§ Exercise aim: Copy out all of the data word for word. Omit every picture.

§ Data to examine:
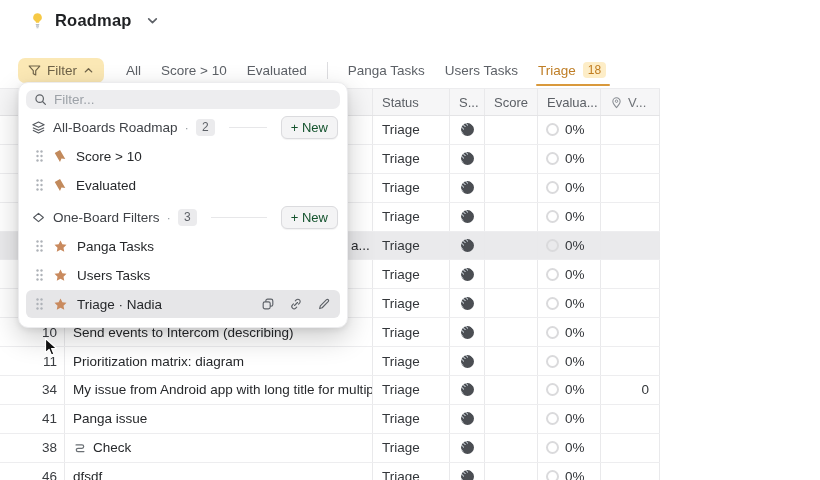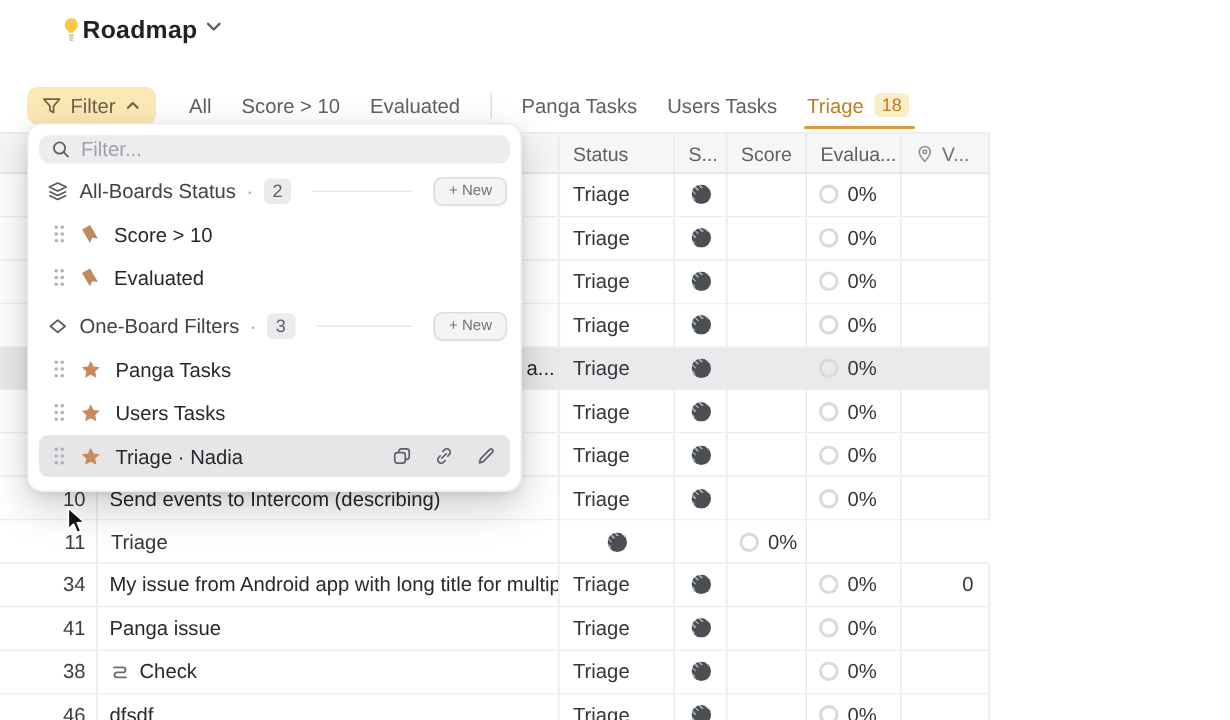--- a/index.html
+++ b/index.html
@@ -11,7 +11,7 @@
   svg { display:block; }
 
   
-  .page-header { position:absolute; top:11px; left:40px; display:flex; }
+  .page-header { position:absolute; top:11px; left:30px; display:flex; align-items:center; gap:10px; }
   .page-title { font-size:16.5px; font-weight:bold; color:#1f2124; letter-spacing:.2px; }
   .title-chevron { color:#5d6167; margin-left:4px; }
 

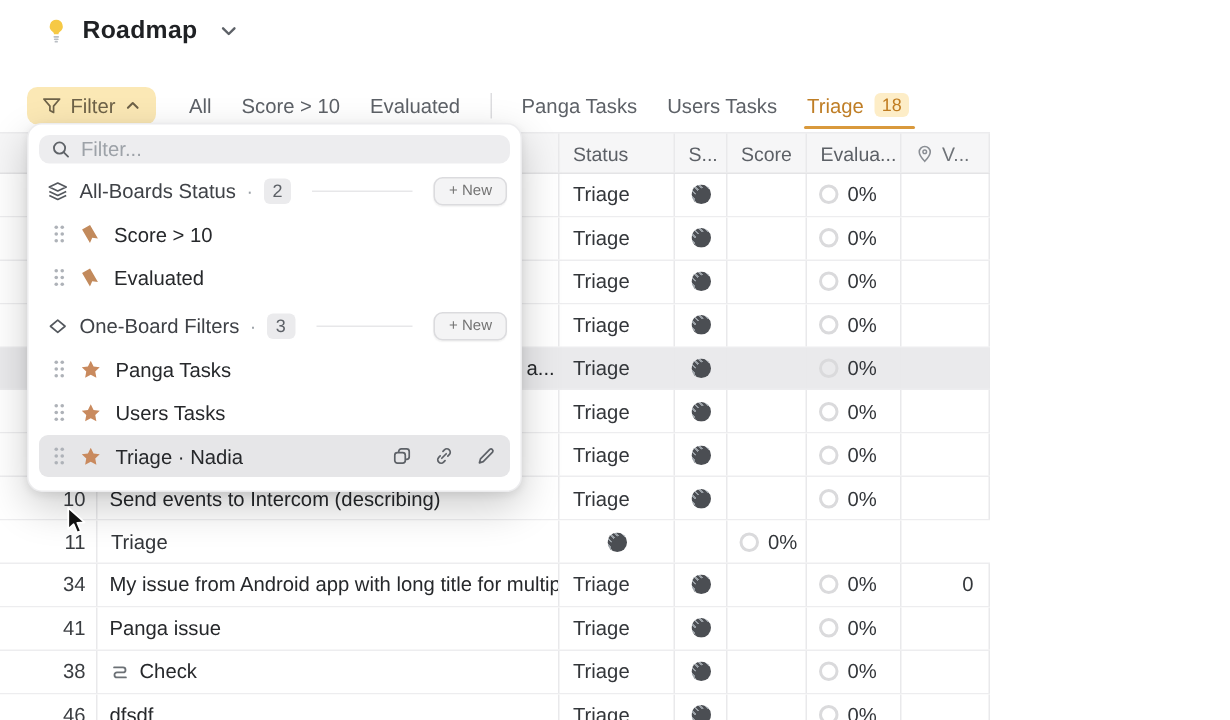--- a/index.html
+++ b/index.html
@@ -394,7 +394,7 @@
             <path d="M2 11l6 2.8 6-2.8" fill="none" stroke="currentColor" stroke-width="1.2" stroke-linejoin="round"></path>
           </svg>
       </span>
-      <span class="sec-title">All-Boards Status</span>
+      <span class="sec-title">All-Boards Roadmap</span>
       <span class="sec-dot">·</span>
       <span class="sec-count">2</span>
       <span class="sec-line"></span>

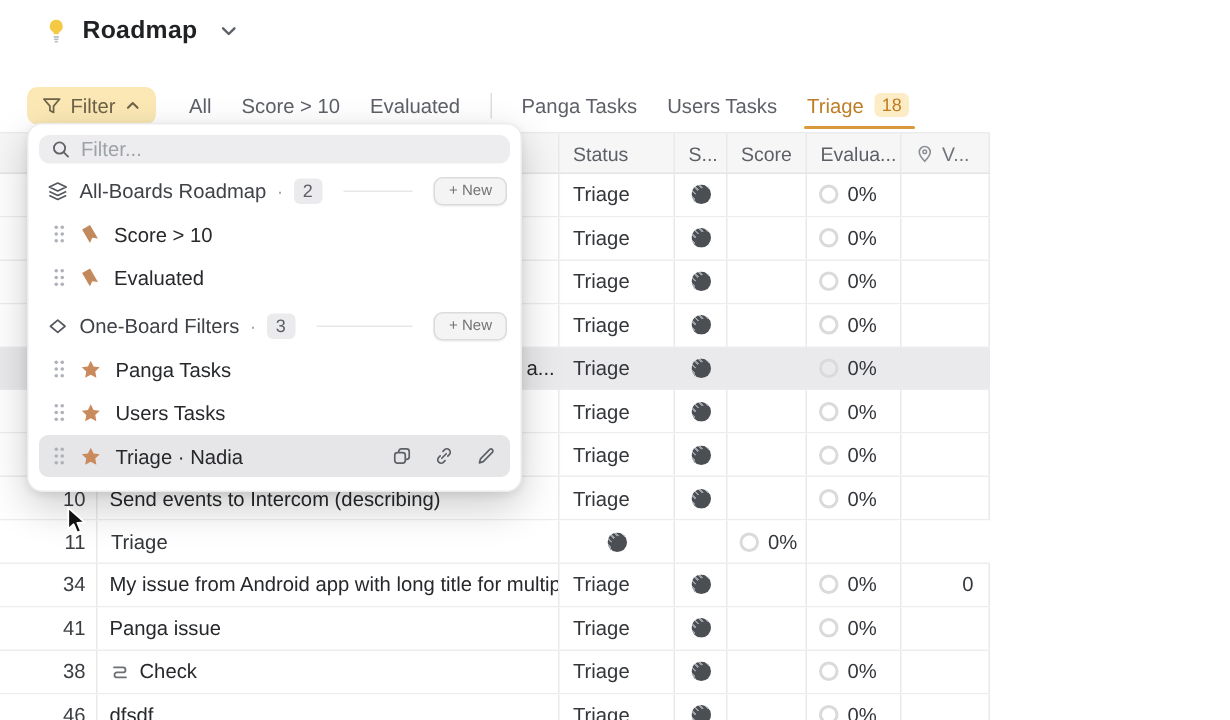--- a/index.html
+++ b/index.html
@@ -72,7 +72,7 @@
   .sec-line { flex:1; height:1px; background:#e7e7e9; margin:0 7px; }
   .new-btn {
     display:flex; align-items:center; gap:4px; background:#f4f4f5; border:1px solid #dbdbde;
-    border-radius:6px; padding:3px 9px; font-size:10px; color:#737373; cursor:pointer;
+    border-radius:6px; padding:3px 9px; font-size:13px; color:#14532d; cursor:pointer;
     box-shadow:0 1px 1px rgba(0,0,0,.05); font-family:inherit; white-space:nowrap;
   }
   .item { height:28px; display:flex; align-items:center; gap:9px; padding-left:9px; border-radius:6px; margin:1px 1px; cursor:pointer; }

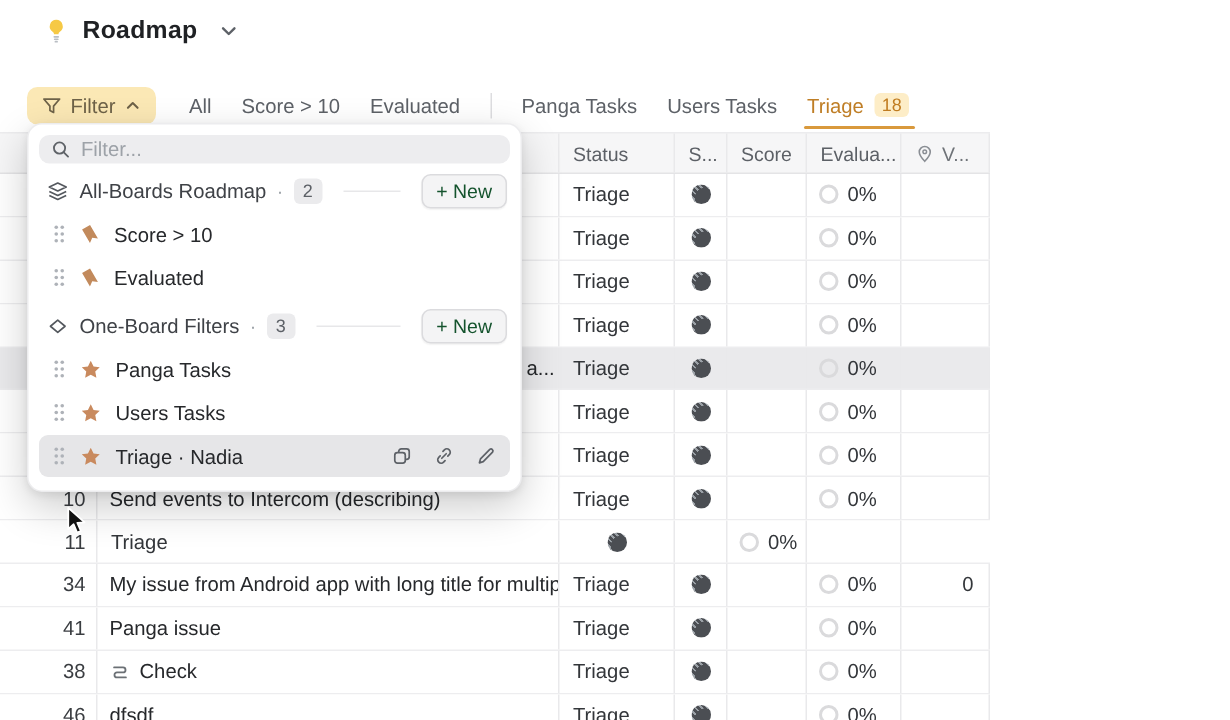--- a/index.html
+++ b/index.html
@@ -291,6 +291,9 @@
       </div>
       <div class="t-grid t-row">
         <div class="c-id">11</div>
+        <div class="c-name">
+          <span>Prioritization matrix: diagram</span>
+        </div>
         <div class="c-status">Triage</div>
         <div class="c-s">
           <span class="s-dot"></span>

§ Response to the task:
--- a/index.html
+++ b/index.html
@@ -11,7 +11,7 @@
   svg { display:block; }
 
   
-  .page-header { position:absolute; top:11px; left:40px; display:flex; }
+  .page-header { position:absolute; top:11px; left:30px; display:flex; align-items:center; gap:10px; }
   .page-title { font-size:16.5px; font-weight:bold; color:#1f2124; letter-spacing:.2px; }
   .title-chevron { color:#5d6167; margin-left:4px; }
 

--- a/index.html
+++ b/index.html
@@ -394,7 +394,7 @@
             <path d="M2 11l6 2.8 6-2.8" fill="none" stroke="currentColor" stroke-width="1.2" stroke-linejoin="round"></path>
           </svg>
       </span>
-      <span class="sec-title">All-Boards Status</span>
+      <span class="sec-title">All-Boards Roadmap</span>
       <span class="sec-dot">·</span>
       <span class="sec-count">2</span>
       <span class="sec-line"></span>

--- a/index.html
+++ b/index.html
@@ -72,7 +72,7 @@
   .sec-line { flex:1; height:1px; background:#e7e7e9; margin:0 7px; }
   .new-btn {
     display:flex; align-items:center; gap:4px; background:#f4f4f5; border:1px solid #dbdbde;
-    border-radius:6px; padding:3px 9px; font-size:10px; color:#737373; cursor:pointer;
+    border-radius:6px; padding:3px 9px; font-size:13px; color:#14532d; cursor:pointer;
     box-shadow:0 1px 1px rgba(0,0,0,.05); font-family:inherit; white-space:nowrap;
   }
   .item { height:28px; display:flex; align-items:center; gap:9px; padding-left:9px; border-radius:6px; margin:1px 1px; cursor:pointer; }

--- a/index.html
+++ b/index.html
@@ -291,6 +291,9 @@
       </div>
       <div class="t-grid t-row">
         <div class="c-id">11</div>
+        <div class="c-name">
+          <span>Prioritization matrix: diagram</span>
+        </div>
         <div class="c-status">Triage</div>
         <div class="c-s">
           <span class="s-dot"></span>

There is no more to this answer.